As my mom is declining, she forgot names, dates, places, people and where she knows them from and now we’re in the phase of forgetting the little things like moving left, right, back, forth rooms of a house, a kitchen, bedroom, etc.
When I mention to put her slippers on or off and she’ll start to remove another article of clothing, I see confusion growing in her more and more and sometimes I see she will want to say something, but it’s a struggle to get out or get out correctly. I often wonder how the Alzheimer’s mind works. Is it like a small ball that has momentum and then slows down because it’s forgetting what direction it was going in even though there’s only one way to go.
This phase is probably the hardest. Hard because her reasoning and comprehension are going faster and faster while my list of things to remember or do are growing and growing. These are challenging days that I’m in, which more and more screams the need for me to get my charity up and going to help people like me without help. Or shall I say, help that’s reachable, because hands miles away have been extended but they’re just that miles away.
As a caregiver you’ll start to cherish the “little things” as well, like a phone call of someone saying hello or I wish I was there to give you help, or to see just “how I’m doing.” A wonderful friend sent me money to get a manicure, on her on, no conversations about busted nails, LOL but she had been through this herself with her mom and knew firsthand the toll it can take. How the small things you used to do for yourself get pushed to the wayside due to lack of time and/or money. As a person who loved her mani’s and pedi’s, I was quite appreciative for the gift!

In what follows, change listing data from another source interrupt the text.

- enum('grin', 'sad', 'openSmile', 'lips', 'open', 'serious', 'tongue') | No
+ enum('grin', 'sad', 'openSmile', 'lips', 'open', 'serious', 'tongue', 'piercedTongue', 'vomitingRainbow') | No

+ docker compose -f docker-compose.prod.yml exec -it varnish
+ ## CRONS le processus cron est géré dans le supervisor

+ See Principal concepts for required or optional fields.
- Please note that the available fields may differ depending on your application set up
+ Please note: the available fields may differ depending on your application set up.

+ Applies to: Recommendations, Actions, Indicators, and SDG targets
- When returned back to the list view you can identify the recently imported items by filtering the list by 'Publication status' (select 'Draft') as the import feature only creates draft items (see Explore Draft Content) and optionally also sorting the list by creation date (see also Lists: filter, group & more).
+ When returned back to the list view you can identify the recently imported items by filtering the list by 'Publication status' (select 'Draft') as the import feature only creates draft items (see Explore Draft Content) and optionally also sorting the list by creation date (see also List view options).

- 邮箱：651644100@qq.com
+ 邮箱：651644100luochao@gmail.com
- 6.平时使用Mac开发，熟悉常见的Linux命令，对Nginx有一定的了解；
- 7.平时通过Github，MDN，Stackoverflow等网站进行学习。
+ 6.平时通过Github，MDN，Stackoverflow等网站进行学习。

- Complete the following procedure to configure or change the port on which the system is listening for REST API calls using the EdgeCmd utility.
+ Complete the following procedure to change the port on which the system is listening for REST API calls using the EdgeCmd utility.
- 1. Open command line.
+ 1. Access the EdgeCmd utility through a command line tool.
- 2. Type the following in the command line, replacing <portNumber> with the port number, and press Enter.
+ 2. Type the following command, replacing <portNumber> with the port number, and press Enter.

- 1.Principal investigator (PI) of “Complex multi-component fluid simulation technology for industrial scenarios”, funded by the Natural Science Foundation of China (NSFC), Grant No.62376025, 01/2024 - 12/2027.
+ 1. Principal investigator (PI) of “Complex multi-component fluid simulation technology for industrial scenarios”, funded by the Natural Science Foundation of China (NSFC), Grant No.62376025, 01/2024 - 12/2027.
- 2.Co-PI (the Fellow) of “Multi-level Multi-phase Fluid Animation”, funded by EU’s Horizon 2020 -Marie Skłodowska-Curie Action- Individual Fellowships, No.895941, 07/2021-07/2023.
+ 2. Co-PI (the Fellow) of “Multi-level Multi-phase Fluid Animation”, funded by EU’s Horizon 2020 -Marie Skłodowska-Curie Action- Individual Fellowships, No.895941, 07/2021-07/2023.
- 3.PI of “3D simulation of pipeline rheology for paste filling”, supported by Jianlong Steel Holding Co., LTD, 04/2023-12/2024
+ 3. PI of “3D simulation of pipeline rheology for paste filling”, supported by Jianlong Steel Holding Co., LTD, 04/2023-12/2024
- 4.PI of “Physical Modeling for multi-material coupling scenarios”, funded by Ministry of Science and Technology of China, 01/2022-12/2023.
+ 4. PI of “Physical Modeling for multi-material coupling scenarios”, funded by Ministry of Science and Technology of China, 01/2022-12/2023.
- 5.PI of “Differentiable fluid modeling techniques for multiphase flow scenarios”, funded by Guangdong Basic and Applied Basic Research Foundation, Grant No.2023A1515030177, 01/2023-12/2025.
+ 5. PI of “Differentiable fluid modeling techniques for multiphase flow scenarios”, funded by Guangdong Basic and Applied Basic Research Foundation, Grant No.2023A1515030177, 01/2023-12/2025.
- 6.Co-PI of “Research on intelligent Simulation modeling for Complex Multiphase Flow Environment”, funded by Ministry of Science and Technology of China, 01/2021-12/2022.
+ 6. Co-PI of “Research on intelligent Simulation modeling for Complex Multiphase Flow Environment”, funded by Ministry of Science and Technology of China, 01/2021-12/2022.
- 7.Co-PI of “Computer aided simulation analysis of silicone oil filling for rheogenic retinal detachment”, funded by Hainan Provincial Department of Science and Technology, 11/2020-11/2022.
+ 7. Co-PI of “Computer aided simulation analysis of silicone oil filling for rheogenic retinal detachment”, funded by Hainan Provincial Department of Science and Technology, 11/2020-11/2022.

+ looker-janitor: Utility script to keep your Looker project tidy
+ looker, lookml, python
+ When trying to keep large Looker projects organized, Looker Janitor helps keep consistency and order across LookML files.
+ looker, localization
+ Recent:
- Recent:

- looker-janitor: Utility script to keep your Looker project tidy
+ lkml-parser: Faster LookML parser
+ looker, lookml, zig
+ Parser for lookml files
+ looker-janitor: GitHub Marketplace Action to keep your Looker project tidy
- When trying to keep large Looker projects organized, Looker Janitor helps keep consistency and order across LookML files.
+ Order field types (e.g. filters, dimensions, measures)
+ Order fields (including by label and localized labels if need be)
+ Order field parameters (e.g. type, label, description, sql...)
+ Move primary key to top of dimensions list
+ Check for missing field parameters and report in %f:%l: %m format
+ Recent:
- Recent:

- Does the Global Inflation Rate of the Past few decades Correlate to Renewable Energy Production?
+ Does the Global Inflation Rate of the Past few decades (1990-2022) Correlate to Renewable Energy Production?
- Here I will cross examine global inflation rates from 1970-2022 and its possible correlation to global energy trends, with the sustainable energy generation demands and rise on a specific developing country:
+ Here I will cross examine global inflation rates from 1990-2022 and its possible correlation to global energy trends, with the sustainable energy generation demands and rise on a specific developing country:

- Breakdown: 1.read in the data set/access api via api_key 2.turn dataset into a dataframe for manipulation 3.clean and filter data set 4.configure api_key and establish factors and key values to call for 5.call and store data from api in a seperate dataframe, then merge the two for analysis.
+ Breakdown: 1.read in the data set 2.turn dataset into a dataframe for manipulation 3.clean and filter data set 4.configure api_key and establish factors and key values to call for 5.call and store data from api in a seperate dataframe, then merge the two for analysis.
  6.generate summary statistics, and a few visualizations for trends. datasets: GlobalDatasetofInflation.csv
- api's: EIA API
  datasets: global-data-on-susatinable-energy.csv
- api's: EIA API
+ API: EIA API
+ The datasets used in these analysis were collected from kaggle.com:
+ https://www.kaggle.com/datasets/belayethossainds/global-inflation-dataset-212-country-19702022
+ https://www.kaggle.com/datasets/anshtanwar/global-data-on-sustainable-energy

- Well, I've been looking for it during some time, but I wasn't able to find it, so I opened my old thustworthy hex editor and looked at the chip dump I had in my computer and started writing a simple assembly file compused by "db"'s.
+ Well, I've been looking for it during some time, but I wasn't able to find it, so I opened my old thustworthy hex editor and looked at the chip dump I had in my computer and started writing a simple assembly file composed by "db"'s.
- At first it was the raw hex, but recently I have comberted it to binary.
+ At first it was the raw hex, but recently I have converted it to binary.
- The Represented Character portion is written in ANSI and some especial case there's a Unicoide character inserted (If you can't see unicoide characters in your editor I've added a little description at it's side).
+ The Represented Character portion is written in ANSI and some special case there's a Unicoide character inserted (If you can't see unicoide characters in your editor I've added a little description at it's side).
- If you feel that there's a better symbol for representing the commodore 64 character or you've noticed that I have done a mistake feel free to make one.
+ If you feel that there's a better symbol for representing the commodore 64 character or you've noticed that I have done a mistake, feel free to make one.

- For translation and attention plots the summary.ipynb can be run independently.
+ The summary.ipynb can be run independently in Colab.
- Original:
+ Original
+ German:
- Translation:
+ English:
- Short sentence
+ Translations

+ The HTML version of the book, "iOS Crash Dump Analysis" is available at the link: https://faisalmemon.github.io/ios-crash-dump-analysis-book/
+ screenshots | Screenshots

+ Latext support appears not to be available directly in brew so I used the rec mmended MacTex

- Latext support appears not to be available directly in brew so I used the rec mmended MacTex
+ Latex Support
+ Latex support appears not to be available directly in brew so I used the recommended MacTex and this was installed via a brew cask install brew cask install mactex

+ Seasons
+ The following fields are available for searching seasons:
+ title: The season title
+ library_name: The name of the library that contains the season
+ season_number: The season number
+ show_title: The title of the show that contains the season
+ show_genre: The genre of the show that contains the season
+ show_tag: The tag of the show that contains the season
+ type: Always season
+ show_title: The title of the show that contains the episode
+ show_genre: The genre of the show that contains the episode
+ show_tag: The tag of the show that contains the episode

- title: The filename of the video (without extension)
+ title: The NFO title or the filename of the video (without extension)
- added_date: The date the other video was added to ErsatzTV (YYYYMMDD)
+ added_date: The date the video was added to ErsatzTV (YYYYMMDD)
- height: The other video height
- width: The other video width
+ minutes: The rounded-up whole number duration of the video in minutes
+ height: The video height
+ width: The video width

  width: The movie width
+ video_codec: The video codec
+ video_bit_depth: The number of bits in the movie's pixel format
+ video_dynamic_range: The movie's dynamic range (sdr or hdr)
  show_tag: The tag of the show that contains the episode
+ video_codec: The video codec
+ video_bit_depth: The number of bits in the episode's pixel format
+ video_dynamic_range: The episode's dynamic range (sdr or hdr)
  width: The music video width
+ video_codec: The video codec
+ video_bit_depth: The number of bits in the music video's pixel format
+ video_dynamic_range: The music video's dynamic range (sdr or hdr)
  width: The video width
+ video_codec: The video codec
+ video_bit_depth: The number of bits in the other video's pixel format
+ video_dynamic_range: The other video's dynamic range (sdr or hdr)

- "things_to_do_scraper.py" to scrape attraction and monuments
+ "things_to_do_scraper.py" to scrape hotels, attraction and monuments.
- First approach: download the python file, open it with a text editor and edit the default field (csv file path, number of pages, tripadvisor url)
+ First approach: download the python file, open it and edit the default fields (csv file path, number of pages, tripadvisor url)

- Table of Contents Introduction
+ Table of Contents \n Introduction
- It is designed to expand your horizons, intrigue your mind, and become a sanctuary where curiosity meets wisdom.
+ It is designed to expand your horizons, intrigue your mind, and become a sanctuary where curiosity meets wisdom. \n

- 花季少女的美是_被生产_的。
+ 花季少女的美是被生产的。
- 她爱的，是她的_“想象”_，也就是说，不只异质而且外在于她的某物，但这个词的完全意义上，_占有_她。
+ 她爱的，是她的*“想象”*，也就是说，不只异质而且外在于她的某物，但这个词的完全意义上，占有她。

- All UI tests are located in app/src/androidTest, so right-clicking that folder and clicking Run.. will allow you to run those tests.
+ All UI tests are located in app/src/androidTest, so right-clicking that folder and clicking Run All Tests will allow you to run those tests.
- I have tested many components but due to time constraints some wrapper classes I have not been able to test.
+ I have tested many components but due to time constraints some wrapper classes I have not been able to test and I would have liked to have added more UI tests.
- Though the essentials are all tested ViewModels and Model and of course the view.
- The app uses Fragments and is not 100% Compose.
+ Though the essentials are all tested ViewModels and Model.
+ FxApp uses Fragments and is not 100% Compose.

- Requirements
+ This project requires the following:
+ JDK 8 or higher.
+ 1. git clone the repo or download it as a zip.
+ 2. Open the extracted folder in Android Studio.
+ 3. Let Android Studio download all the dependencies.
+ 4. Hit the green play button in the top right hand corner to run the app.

As a caregiver you not only learn about the illness you’re dealing with whether it’s Alzheimer’s or Dementia, you learn about yourself you’re strengths and weaknesses, as well as the people around you. Everyone has busy lives, but who remembers to call, bring a meal, or even make a visit as a few of my girlfriends did. Hopefully you’ll learn to appreciate the little things, they become the big things, the meaningful things.
So as I deal with pointing out what a chair is, what a toilet is, what a closet is, what a couch is, where the kitchen is located, to the person who taught “me” what those things are, I have to be thankful that I’m here to help, that I still know and though I’m quite exhausted from it all and down, I’m not out!
One night I was feeling low, over stressed, bantering to myself on how I can’t make it yet wondering do I sound selfish. I don’t mean to banter but it’s 24/7 thing with me, no relief and at times it’s hard to see the good, the blessing of what I’m going through. But there’s a blog I follow called “God, Mom, Alzheimer’s and Me” and the author is caring for her mother who has Alzheimer’s. She often writes from a spiritual perspective that brings about a sense of calm and reflection. I know my circumstances are different but it helps to see things in a different light. Check her out.